IN THE MATTER OF THE PROBATE OF THE LAST WILL AND


TESTAMENT OF JOSE VENZON.
VALENTINA CUEVAS, petitioner and appellee, vs. PILAR ACHACOSO,
oppositor and appellant.
GR No. L-3497, May 18, 1951
DOCTRINE:
ON SUBSTANTIAL COMPLIANCE: The object of the solemnities surrounding the execution
of the wills is to close the door against bad faith and fraud, to avoid substitution of wills and
testaments and to guarantee their truth and authenticity.

SUMMARY:
Jose Venzon left a will. Pilar Achacosa, alleged heir in a previous will attacked the validity of his
2nd will. The attestation clause in this case was signed by the testator, but signed below his name
by the witnesses. The clause was made by the testator himself more than by the instrumental
witnesses. SC held that AC was valid and substantially complied with the statue. The apparent
anomaly is not serious to invalidate the will, it appearing that right under the signature of the
testator, there appear the signatures of the 3 witnesses.

FACTS:
1. On January 19, 1946, Jose Venzon died in Iba, Zambales, leaving a will executed in 1945
(2nd will). There, he instituted as his heirs, Valentina Cuevas, his widow and Rosario Asera
Venzon, his daughter. He named therein his Valentina as executrix of the will. Valentina
Cuevas filed a petition for the probate of said will.
2. Months later, one Pilar Achacoso filed an alternative petition for the probate of a previous
will (1st will) earlier executed by the deceased. She prayed that if the will submitted by the
widow be rejected, the other will be admitted to probate in lieu thereof. She objected to the
probate of the second will.
a.

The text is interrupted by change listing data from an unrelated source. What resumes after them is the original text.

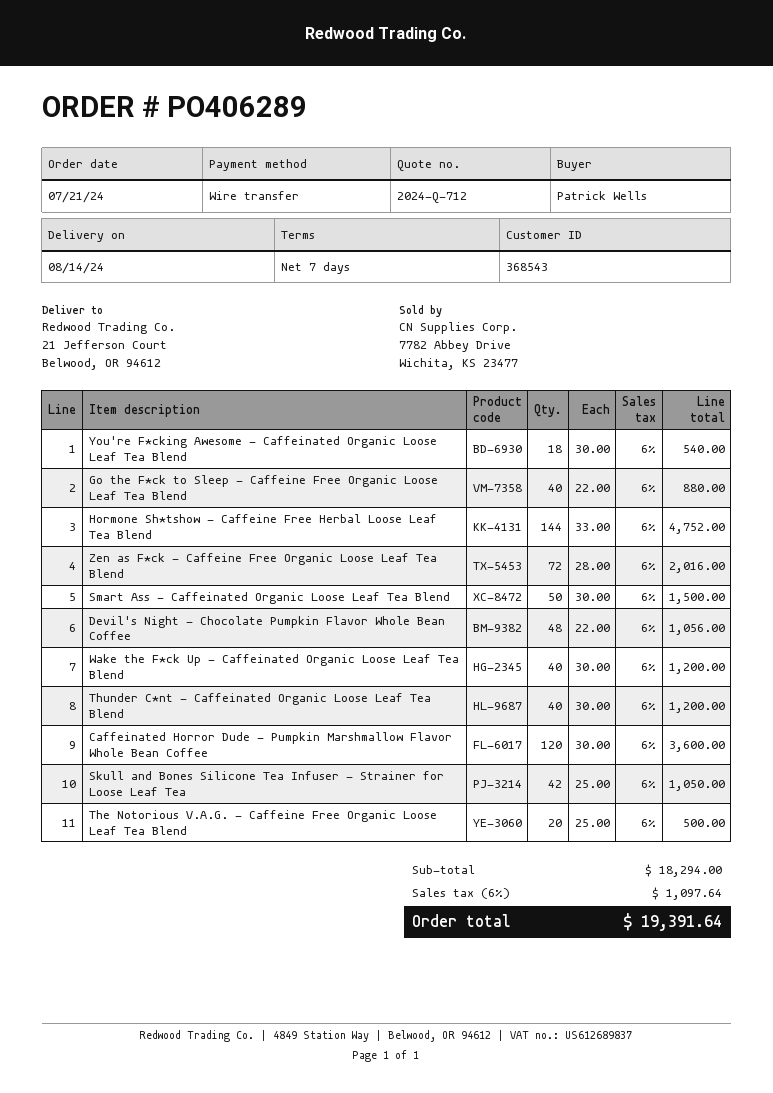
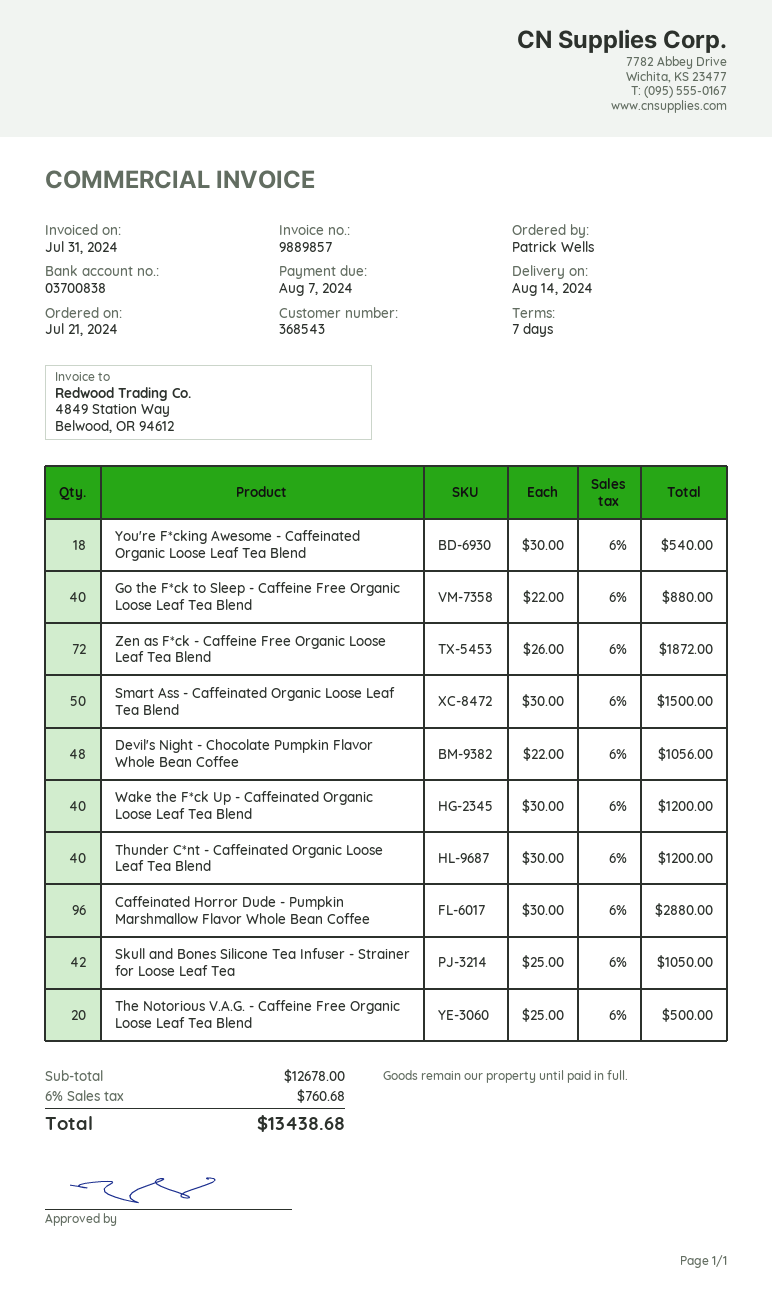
Hormone Sh*tshow - Caffeine Free Herbal Loose Leaf Tea Blend: 144 x 33.00 = 4752.00 -> none
Zen as F*ck - Caffeine Free Organic Loose Leaf Tea Blend: 72 x 28.00 = 2016.00 -> 72 x 26.00 = 1872.00
Caffeinated Horror Dude - Pumpkin Marshmallow Flavor Whole Bean Coffee: 120 x 30.00 = 3600.00 -> 96 x 30.00 = 2880.00
subtotal: 18294.00 -> 12678.00
tax: 6% = 1097.64 -> 6% = 760.68
total: 19391.64 -> 13438.68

In the previous will there are other heirs instituted, among them petitioner Pilar.
3. Lower court ruled that the 2nd will was executed in accordance with law and ordered that it
be admitted to probate; Pilar took case to CA but CA forwarded it to SC because case
involves purely questions of law.
4. Pilar claims:
a. alleged lack of attestation clause in the will
b. or to the fact that, if there is such attestation clause, the same has not been signed by
the instrumental witnesses, but by the testator himself (and that this defect has the
effect of invalidating the will)

ISSUE:
W/N attestation clause is defective and invalid

HELD:

NO, there is substantial compliance.

The Court held that attestation clause substantially complies with its requirements.
CUEVAS V. ACHACOSO

● The only apparent anomaly we find is that it appears to be an attestation made by the
testator himself more than by the instrumental witnesses. This does not affect the
validity of the will as, there appear the signatures of the three instrumental witnesses.
● Instrumental witness - is one who takes part in the execution of an instrument or writing
● The fact that the three instrumental witnesses have signed the will immediately under
the signature of the testator, shows that they have in fact attested not only to the
genuineness of his signature but also to the due execution of the will as embodied in the
attestation clause.
● The attestation clause in question bears close similarity with the attestation clause in
Aldaba vs. Roque wherein the attestation clause formed part of the body of the will and
its recital was made by the testatrix himself and was signed by her and by the three
instrumental witnesses.
○ SC upheld its validity: it appears that it is the testatrix who makes the declaration
about the points in the last paragraph of the will; however, as the witnesses
together with the testatrix, have signed the said declaration, we are of the opinion
that the words above quoted of the testament constitute a sufficient compliance
with the requirements of Act No. 2645.

ON SUBSTANTIAL COMPLIANCE: the object of the solemnities surrounding the execution


of the wills is to close the door against bad faith and fraud, to avoid substitution of wills and
testaments and to guarantee their truth and authenticity.
● Laws on this subject should be interpreted in such a way as to attain these primordial ends
● Also, one must not lose sight of the fact that it is not the object of the law to restrain and
curtail the exercise of the right to make a will.
● So when an interpretation already given assures such ends, any other interpretation
whatsoever, that adds nothing but demands more requisites entirely unnecessary, useless
and frustrative of the testator's will, must be disregarded."
● Civil Code shares the liberal view; the ff. provisions, although not directly applicable, are
however, significant because they project the point of view of our legislature when it
adopted them having in view the existing law and jurisprudence on the matter.
○ Art. 788. If a testamentary disposition admits of different interpretations, in case of doubt,
that interpretation by which the disposition is to be operative shall be preferred.
○ Art. 791. The words of a will are to receive an interpretation which will give to every
expression inoperative; and of two modes of interpreting a will, that is to be preferred
which will prevent intestacy.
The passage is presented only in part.